Directions ▸ Below are the entries; give again exactly the lines from the one mentioning "TOTAL | Construction: 282,110 -> 282,070" through the one mentioning "Kirk Cousins | Cmp: 120 -> 126", inclusive.

Entries taken from a collection ▸
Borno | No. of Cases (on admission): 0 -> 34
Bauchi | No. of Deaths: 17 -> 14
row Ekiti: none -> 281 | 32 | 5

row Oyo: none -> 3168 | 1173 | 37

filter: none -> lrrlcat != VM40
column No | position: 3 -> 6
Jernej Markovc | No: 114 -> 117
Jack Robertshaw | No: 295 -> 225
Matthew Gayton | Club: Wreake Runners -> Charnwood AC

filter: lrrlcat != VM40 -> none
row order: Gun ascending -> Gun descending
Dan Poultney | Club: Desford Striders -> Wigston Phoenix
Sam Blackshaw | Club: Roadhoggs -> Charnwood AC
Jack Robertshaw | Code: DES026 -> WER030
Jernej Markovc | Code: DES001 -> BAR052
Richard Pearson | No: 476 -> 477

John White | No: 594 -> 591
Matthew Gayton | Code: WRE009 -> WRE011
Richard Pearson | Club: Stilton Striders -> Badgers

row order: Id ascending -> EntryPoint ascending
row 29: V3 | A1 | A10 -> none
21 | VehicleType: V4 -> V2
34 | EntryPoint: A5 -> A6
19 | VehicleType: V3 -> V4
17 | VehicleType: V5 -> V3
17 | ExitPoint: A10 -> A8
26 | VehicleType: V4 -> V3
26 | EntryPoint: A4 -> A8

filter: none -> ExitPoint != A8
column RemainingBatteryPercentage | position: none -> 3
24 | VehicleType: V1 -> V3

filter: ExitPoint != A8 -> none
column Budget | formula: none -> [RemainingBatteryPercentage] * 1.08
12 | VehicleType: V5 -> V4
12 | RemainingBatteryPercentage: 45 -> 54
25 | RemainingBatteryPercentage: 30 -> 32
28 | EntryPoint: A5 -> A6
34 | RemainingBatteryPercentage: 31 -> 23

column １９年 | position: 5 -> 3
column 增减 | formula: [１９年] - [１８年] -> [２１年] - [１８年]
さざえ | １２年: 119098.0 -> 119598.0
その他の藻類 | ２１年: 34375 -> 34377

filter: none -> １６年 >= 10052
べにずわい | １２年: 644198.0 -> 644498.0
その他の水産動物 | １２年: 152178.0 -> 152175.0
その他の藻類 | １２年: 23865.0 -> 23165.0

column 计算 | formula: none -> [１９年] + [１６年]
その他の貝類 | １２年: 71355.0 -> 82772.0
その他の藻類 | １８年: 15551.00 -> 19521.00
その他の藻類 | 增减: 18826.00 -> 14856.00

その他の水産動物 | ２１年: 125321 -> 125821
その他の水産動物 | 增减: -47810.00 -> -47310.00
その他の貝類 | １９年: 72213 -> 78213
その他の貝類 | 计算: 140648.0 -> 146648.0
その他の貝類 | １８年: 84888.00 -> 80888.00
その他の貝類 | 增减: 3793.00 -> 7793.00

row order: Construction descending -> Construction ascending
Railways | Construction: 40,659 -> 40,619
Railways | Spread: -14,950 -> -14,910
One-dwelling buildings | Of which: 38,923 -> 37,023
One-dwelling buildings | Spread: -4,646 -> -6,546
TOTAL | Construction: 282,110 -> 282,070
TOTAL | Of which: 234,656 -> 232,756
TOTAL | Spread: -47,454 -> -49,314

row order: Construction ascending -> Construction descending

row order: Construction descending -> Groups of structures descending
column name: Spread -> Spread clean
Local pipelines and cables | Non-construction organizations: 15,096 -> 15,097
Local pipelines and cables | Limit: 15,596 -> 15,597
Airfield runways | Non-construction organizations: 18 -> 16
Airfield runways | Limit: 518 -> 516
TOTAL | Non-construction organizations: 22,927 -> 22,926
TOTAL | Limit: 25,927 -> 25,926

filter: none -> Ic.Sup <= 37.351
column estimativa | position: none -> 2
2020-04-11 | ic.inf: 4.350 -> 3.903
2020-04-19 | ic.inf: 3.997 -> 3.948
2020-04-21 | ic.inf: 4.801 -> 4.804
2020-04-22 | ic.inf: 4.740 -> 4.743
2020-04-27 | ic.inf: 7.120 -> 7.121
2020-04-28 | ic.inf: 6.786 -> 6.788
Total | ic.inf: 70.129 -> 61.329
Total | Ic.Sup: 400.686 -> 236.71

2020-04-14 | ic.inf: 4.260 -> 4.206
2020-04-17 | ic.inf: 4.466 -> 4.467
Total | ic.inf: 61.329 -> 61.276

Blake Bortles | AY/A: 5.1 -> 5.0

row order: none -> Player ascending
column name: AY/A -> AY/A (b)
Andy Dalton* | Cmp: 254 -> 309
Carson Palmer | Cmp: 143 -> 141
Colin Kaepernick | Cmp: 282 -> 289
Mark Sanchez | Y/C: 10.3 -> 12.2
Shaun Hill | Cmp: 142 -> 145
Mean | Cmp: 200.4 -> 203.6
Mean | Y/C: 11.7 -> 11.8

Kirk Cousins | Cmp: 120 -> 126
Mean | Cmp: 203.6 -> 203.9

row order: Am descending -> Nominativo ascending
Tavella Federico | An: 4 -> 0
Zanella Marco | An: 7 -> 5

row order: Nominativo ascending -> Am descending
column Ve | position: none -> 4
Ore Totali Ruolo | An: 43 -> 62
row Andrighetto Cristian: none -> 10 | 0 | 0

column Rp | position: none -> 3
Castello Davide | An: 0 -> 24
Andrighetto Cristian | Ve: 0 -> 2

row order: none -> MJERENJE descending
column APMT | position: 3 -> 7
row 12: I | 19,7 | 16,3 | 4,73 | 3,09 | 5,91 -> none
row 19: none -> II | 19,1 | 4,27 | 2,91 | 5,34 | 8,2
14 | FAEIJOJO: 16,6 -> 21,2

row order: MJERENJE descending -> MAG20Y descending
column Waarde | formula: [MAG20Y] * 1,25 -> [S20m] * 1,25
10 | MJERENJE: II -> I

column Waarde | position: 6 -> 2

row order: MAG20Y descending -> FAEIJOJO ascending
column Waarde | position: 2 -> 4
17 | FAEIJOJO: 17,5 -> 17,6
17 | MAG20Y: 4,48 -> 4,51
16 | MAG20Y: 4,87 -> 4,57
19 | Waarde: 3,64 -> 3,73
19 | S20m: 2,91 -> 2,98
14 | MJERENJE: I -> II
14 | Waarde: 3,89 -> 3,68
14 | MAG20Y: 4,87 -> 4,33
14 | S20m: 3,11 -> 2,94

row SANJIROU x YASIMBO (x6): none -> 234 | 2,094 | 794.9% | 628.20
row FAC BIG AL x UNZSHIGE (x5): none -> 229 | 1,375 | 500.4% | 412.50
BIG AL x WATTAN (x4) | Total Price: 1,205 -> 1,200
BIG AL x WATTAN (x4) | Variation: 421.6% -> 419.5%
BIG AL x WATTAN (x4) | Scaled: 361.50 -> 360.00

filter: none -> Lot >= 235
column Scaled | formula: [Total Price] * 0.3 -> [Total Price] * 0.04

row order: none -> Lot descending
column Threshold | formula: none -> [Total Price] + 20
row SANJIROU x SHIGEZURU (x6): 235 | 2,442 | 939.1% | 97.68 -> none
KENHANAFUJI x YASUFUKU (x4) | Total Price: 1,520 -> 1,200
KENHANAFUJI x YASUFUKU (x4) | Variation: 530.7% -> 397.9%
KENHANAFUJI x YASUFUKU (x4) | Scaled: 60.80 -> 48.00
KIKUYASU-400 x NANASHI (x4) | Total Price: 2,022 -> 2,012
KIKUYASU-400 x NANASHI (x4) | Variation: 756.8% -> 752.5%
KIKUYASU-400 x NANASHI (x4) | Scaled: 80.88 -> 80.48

Solution for this problem ▸
TOTAL | Construction: 282,110 -> 282,070
TOTAL | Of which: 234,656 -> 232,756
TOTAL | Spread: -47,454 -> -49,314

row order: Construction ascending -> Construction descending

row order: Construction descending -> Groups of structures descending
column name: Spread -> Spread clean
Local pipelines and cables | Non-construction organizations: 15,096 -> 15,097
Local pipelines and cables | Limit: 15,596 -> 15,597
Airfield runways | Non-construction organizations: 18 -> 16
Airfield runways | Limit: 518 -> 516
TOTAL | Non-construction organizations: 22,927 -> 22,926
TOTAL | Limit: 25,927 -> 25,926

filter: none -> Ic.Sup <= 37.351
column estimativa | position: none -> 2
2020-04-11 | ic.inf: 4.350 -> 3.903
2020-04-19 | ic.inf: 3.997 -> 3.948
2020-04-21 | ic.inf: 4.801 -> 4.804
2020-04-22 | ic.inf: 4.740 -> 4.743
2020-04-27 | ic.inf: 7.120 -> 7.121
2020-04-28 | ic.inf: 6.786 -> 6.788
Total | ic.inf: 70.129 -> 61.329
Total | Ic.Sup: 400.686 -> 236.71

2020-04-14 | ic.inf: 4.260 -> 4.206
2020-04-17 | ic.inf: 4.466 -> 4.467
Total | ic.inf: 61.329 -> 61.276

Blake Bortles | AY/A: 5.1 -> 5.0

row order: none -> Player ascending
column name: AY/A -> AY/A (b)
Andy Dalton* | Cmp: 254 -> 309
Carson Palmer | Cmp: 143 -> 141
Colin Kaepernick | Cmp: 282 -> 289
Mark Sanchez | Y/C: 10.3 -> 12.2
Shaun Hill | Cmp: 142 -> 145
Mean | Cmp: 200.4 -> 203.6
Mean | Y/C: 11.7 -> 11.8

Kirk Cousins | Cmp: 120 -> 126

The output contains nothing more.